* [Material provided]
--*--

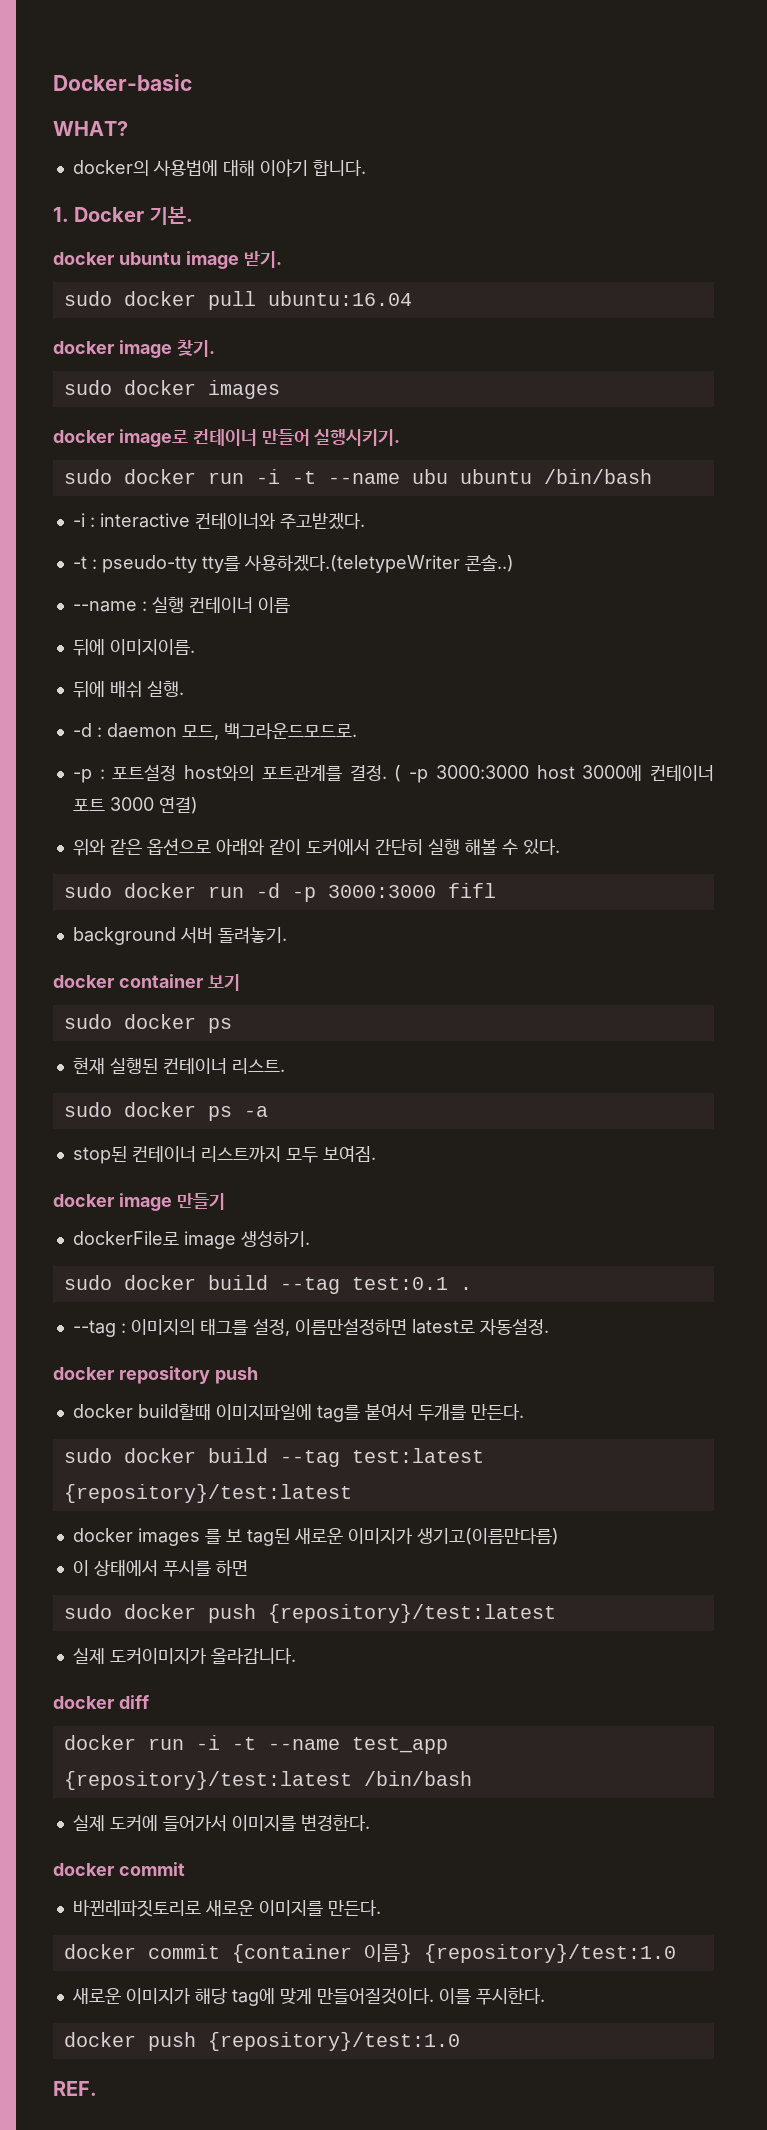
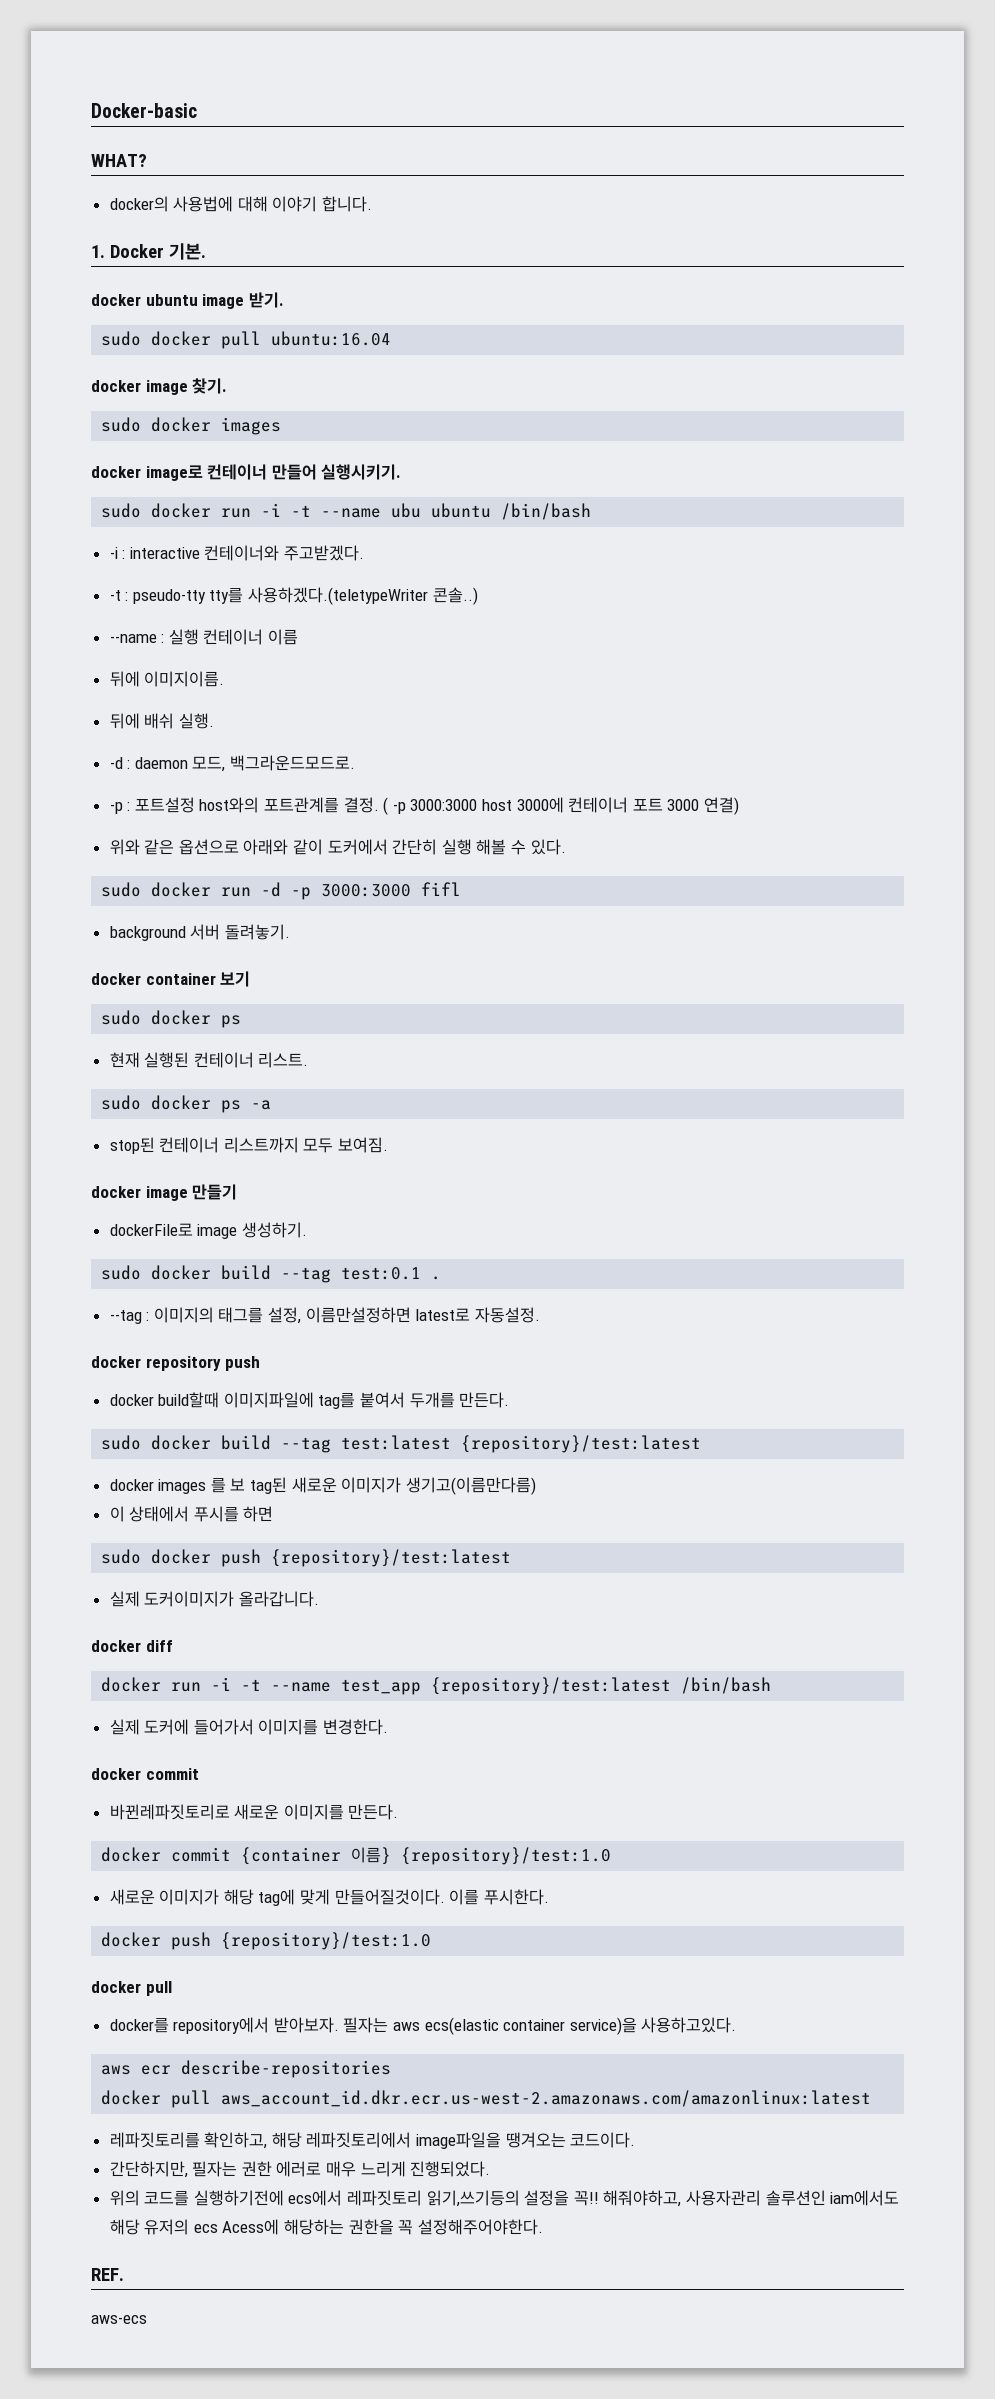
(460, 2041) none -> [91,1981,172,1996] [109,2017,737,2035] [101,2060,392,2078] [101,2090,872,2108] [109,2132,636,2149] [109,2161,491,2178] [109,2190,900,2207] [109,2219,543,2235] // docker pull // docker를 repository에서 받아보자. 필자는 aws ecs(elastic container service)을 사용하고있다. // aws ecr describe-repositories // docker pull aws_account_id.dkr.ecr.us-west-2.amazonaws.com/amazonlinux:latest // 레파짓토리를 확인하고, 해당 레파짓토리에서 image파일을 땡겨오는 코드이다. // 간단하지만, 필자는 권한 에러로 매우 느리게 진행되었다. // 위의 코드를 실행하기전에 ecs에서 레파짓토리 읽기,쓰기등의 설정을 꼭!! 해줘야하고, 사용자관리 솔루션인 iam에서도 해당 유저의 ecs Acess에 해당하는 권한을 꼭 설정해주어야한다.
(97, 2088) none -> [91,2315,147,2324] // aws-ecs

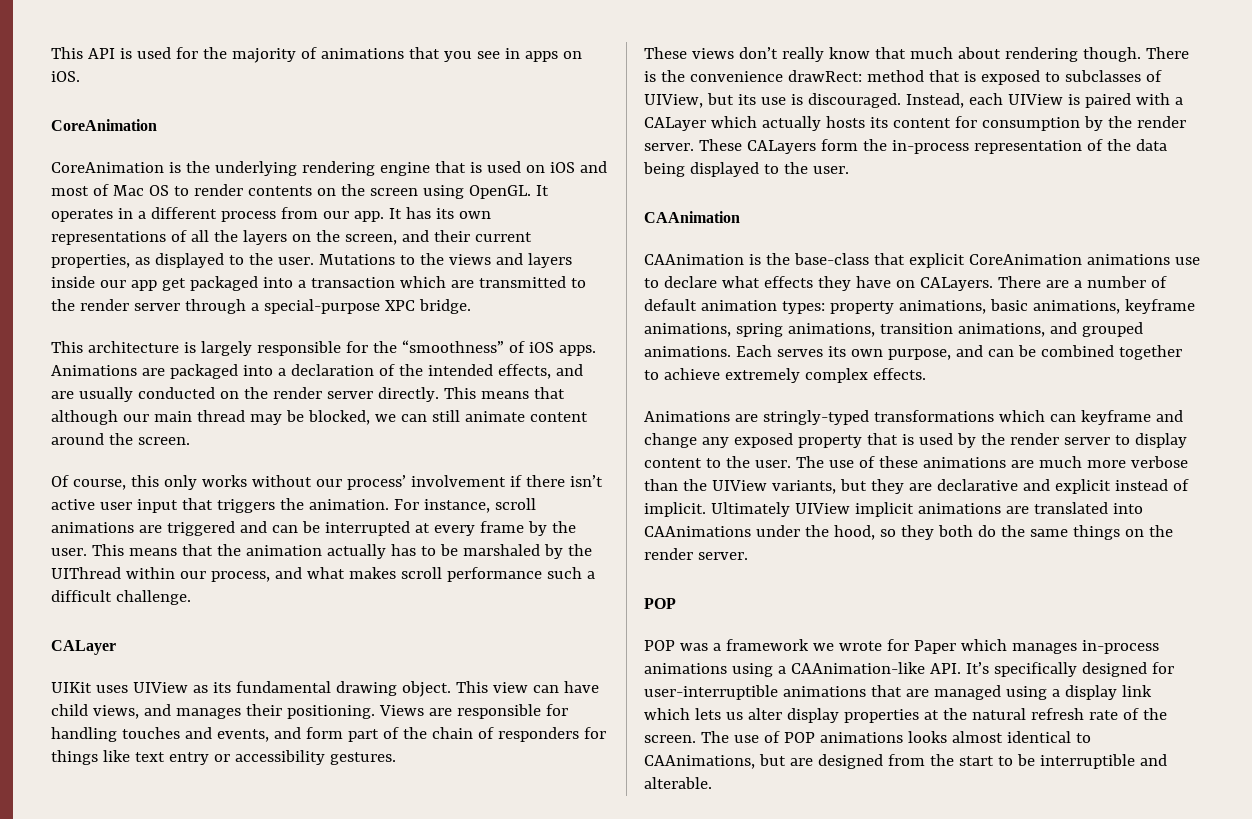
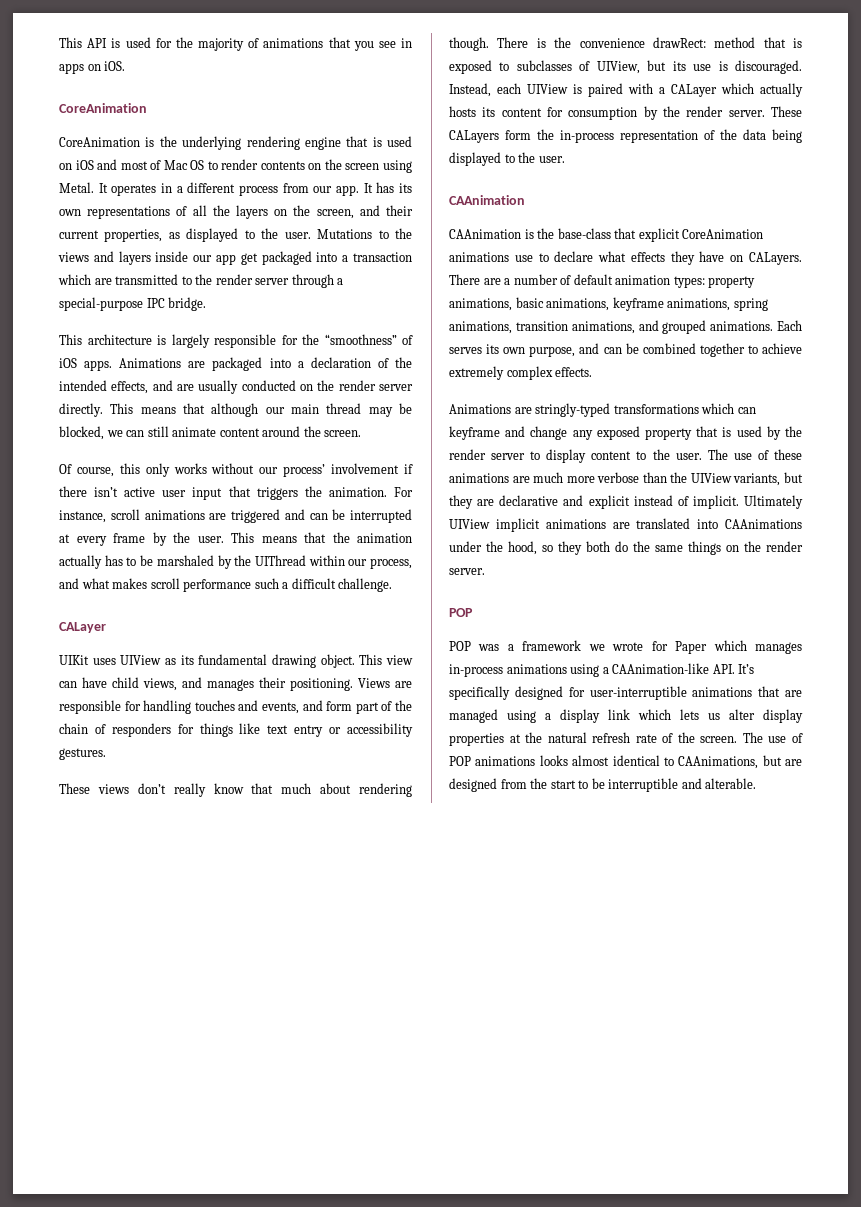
[468,185,531,199] OpenGL. -> [59,182,94,193] Metal.
[384,300,415,311] XPC -> [146,298,165,308] IPC

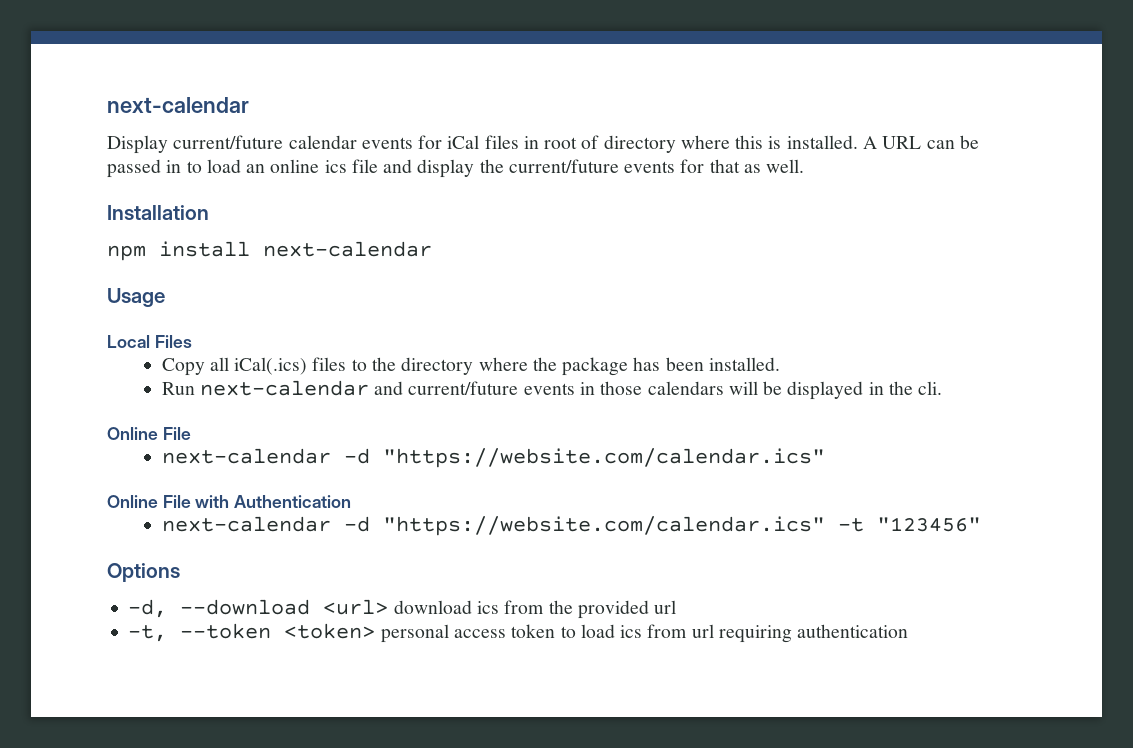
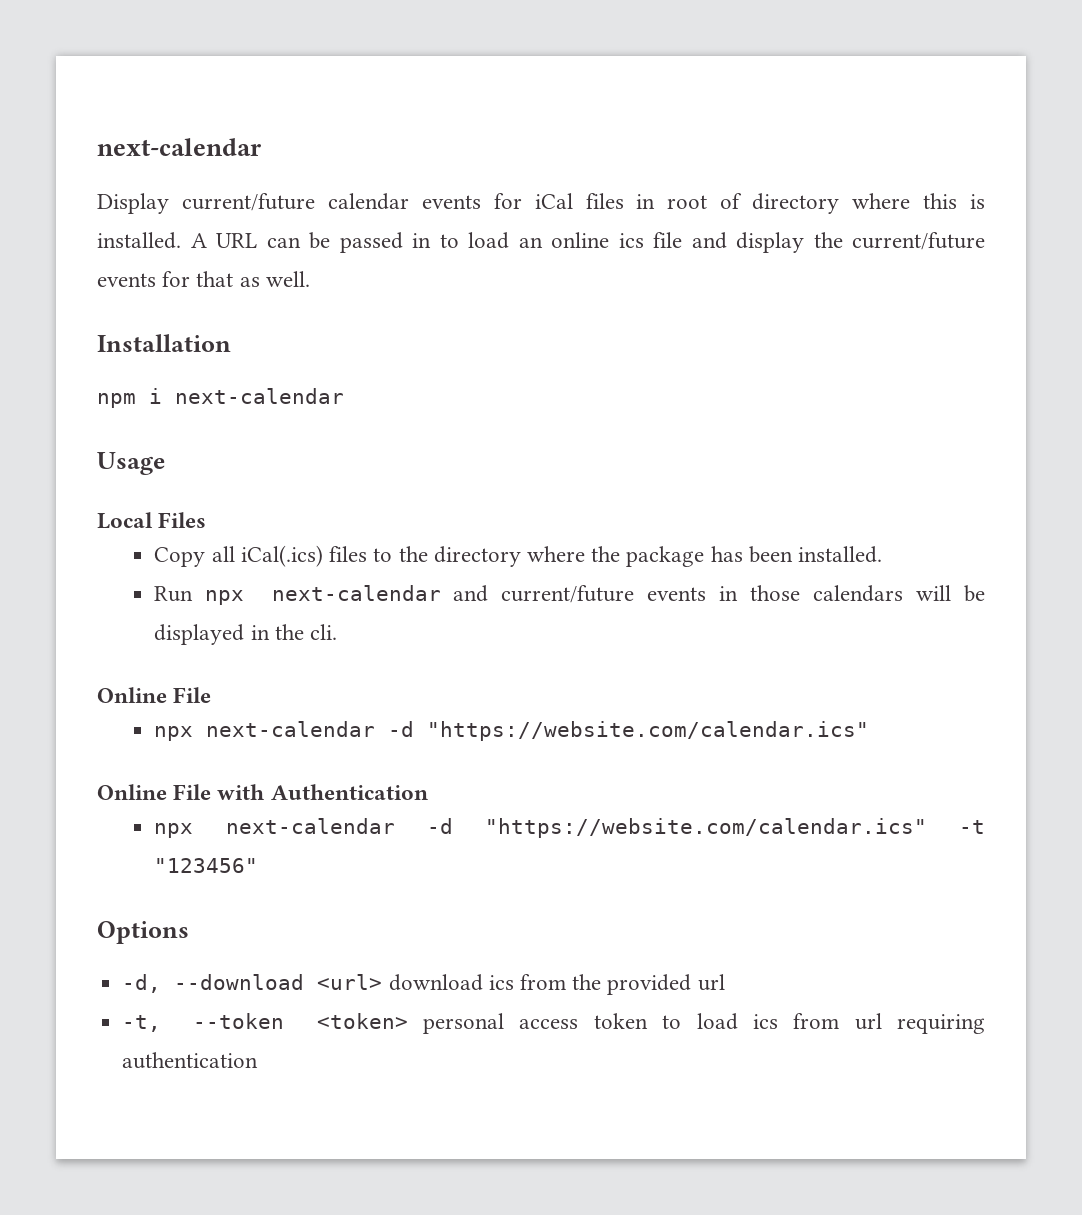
[159,241,250,257] install -> [149,388,162,404] i
(195, 388) none -> [205,590,245,605] npx
(191, 433) none -> [154,726,194,741] npx
(352, 501) none -> [154,823,194,838] npx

--*--

* [What you are asked to do] From the line that contains "(97, 2088) none" to the last line of the data above, inclusive, transcribe every line exactly and only those lines, omitting pictures.

* [Reply to the exercise]
(97, 2088) none -> [91,2315,147,2324] // aws-ecs

[468,185,531,199] OpenGL. -> [59,182,94,193] Metal.
[384,300,415,311] XPC -> [146,298,165,308] IPC

[159,241,250,257] install -> [149,388,162,404] i
(195, 388) none -> [205,590,245,605] npx
(191, 433) none -> [154,726,194,741] npx
(352, 501) none -> [154,823,194,838] npx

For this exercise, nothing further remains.